Content organization

I had about 125 content files directly under content\blog\ neatly ordered YYYY-MM-DD due to filename and it got old really quick. It was annoying when I was trying to look for something or add a new post. I can’t imagine maintaining a huge site with a lot of files this way - doable but not my style. I broke down the blog folder into sub-folders based on the year the post was published. The content is now easier to handle.

When the content is moved to different folders, the URLs of the content files change based on where the content file is located. To avoid the URL change, I defined where the content should be shown using the slug variable in the front matter.

After the reorganization, all I had to do was search and replace all occurrences of slug = " with slug = "../. This worked as I wanted the URL to remain the same as before and wanted to remove the additional /YYYY/ due to the re-org. This can be achieved using the url variable as well.

Note that I had to do this because I don’t use the permalinks variable in the Hugo config. My content files are named YYYY-MM-DD-<file/title name> from WordPress extraction and I already had some posts whose URL didn’t match the filename so I was already using slugs to keep URLs clean.

I did break down the media folder similar to content files but they are ordered just by numerals. This was a breeze thanks to pattern matching and back-referencing in regex find and replace.

De-duplicating the media

In my site repo, I had the media in two places. One under static/media and the other under the published directory docs/media. The total size of media in my case is around 1MB which is just fine but this could be a problem if the size of the media directory is huge.

To de-duplicate the media on the Hugo site repository, I came up with the following strategy.

  1. Place the media folder in the Hugo recommended static directory.
  2. Create a .gitignore file to ignore static/media/ folder so that this never gets added to the repo.
  3. Build Hugo site. The media folder gets copied from static folder to the publish directory docs

This worked exactly as I planned - two copies of media in local and one in repository. When the repository is pushed to GitHub, it ignored the static/media/ folder so the repository had exactly one copy of the media. This approach came with caveats - if I was cloning the repository, I would have only one copy in the docs folder which meant the hugo server command would not render any media. Worse yet, my build step that cleared the publish directory used to remove the only copy of the media. I could fix the build step but the other problem would still remain. To avoid this, I built a clone script that would clone and copy the media folder to static folder right-away.

$ git clone
$ cd
$ cp -r docs/media static/media

I did take this one step further by creating a symlink instead of copying the media to static directory. This is my preferred approach and it works fine for me as I don’t use Microsoft Windows.

  1. Place the media folder in the Hugo’s publish directory docs
  2. Create a symlink in static directory to follow the actual media directory. This is required to make the hugo server render media properly when run locally.
    $ ln -s ../docs/media/ media
  3. Update the clean-up script to retain the media in the publish directory
    $ find docs -mindepth 1 -maxdepth 1 ! -name media -exec rm -rf {} \;

This approach works well as GitHub supports the symlinks and it works fine with Hugo even though it throws the following error on hugo server command as symlinks are not officially supported due to platform dependency.

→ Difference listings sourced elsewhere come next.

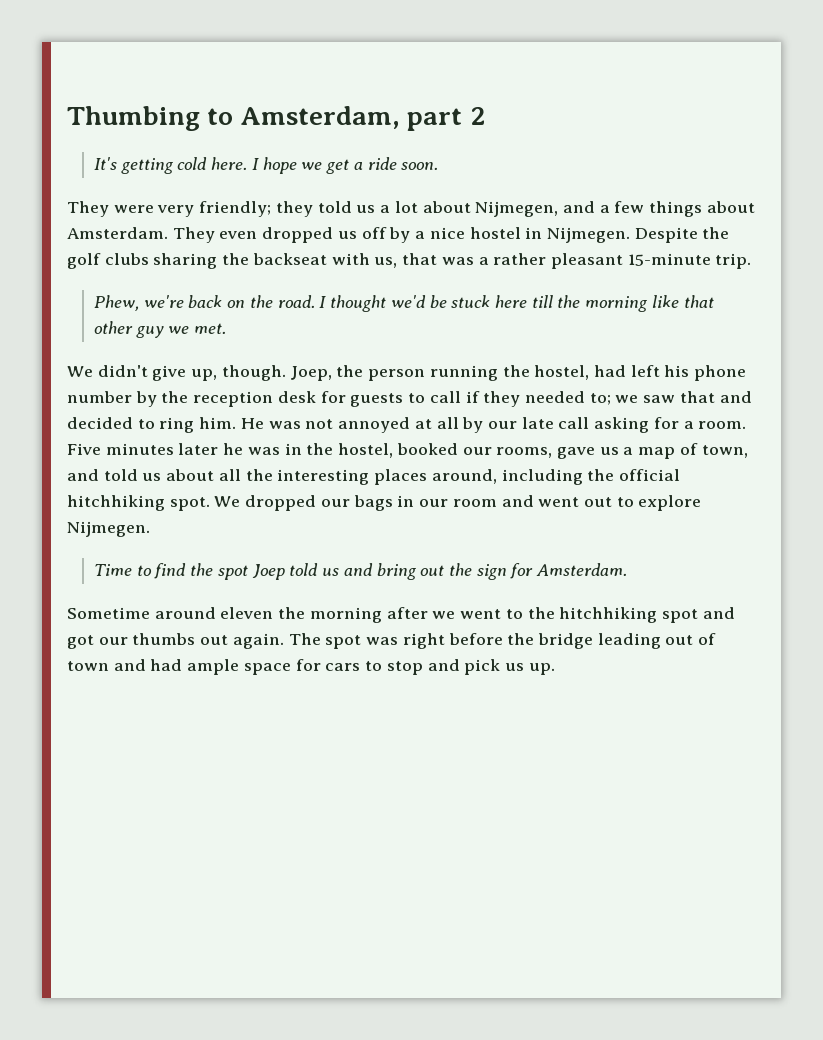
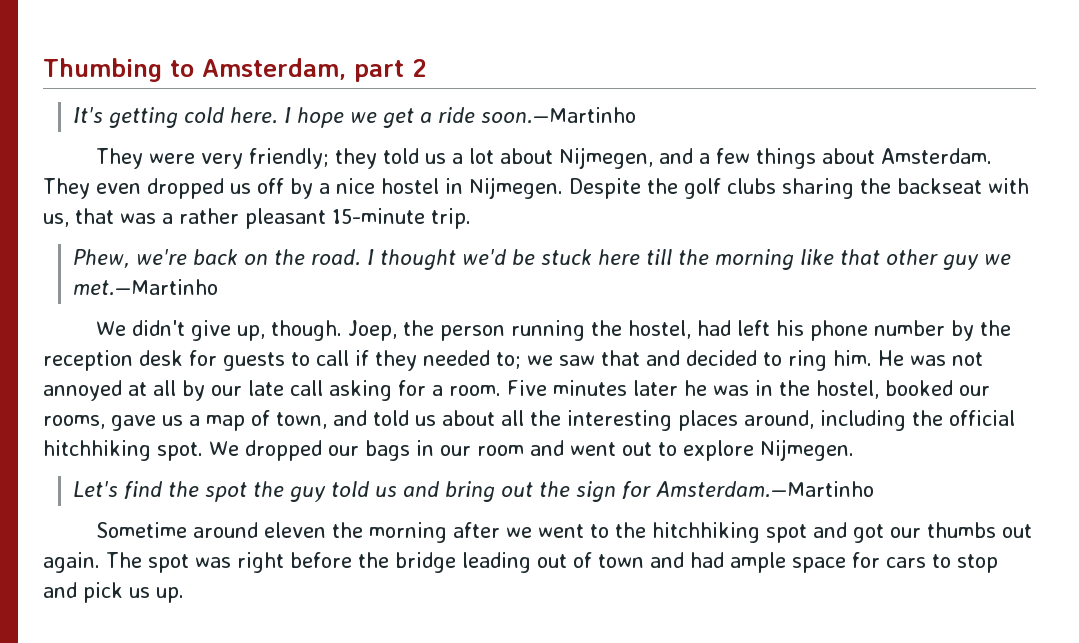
- I hope we get a ride soon.
+ I hope we get a ride soon.—Martinho
- I thought we'd be stuck here till the morning like that other guy we met.
+ I thought we'd be stuck here till the morning like that other guy we met.—Martinho
- Time to find the spot Joep told us and bring out the sign for Amsterdam.
+ Let's find the spot the guy told us and bring out the sign for Amsterdam.—Martinho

ERROR 2018/04/27 17:16:36 Symbolic links for directories not supported, skipping “/home/lobo/blog/”

While running the server, Hugo doesn’t actually build the site which means it uses the static/media folder and since this is on the local machine, browser’s media request follows the symlinks and render the media properly. Hugo ignores/skips the symlinks while building the site which is what I want as the media is already in the publish folder.

All these customizations are visible on the GitHub repository of this site.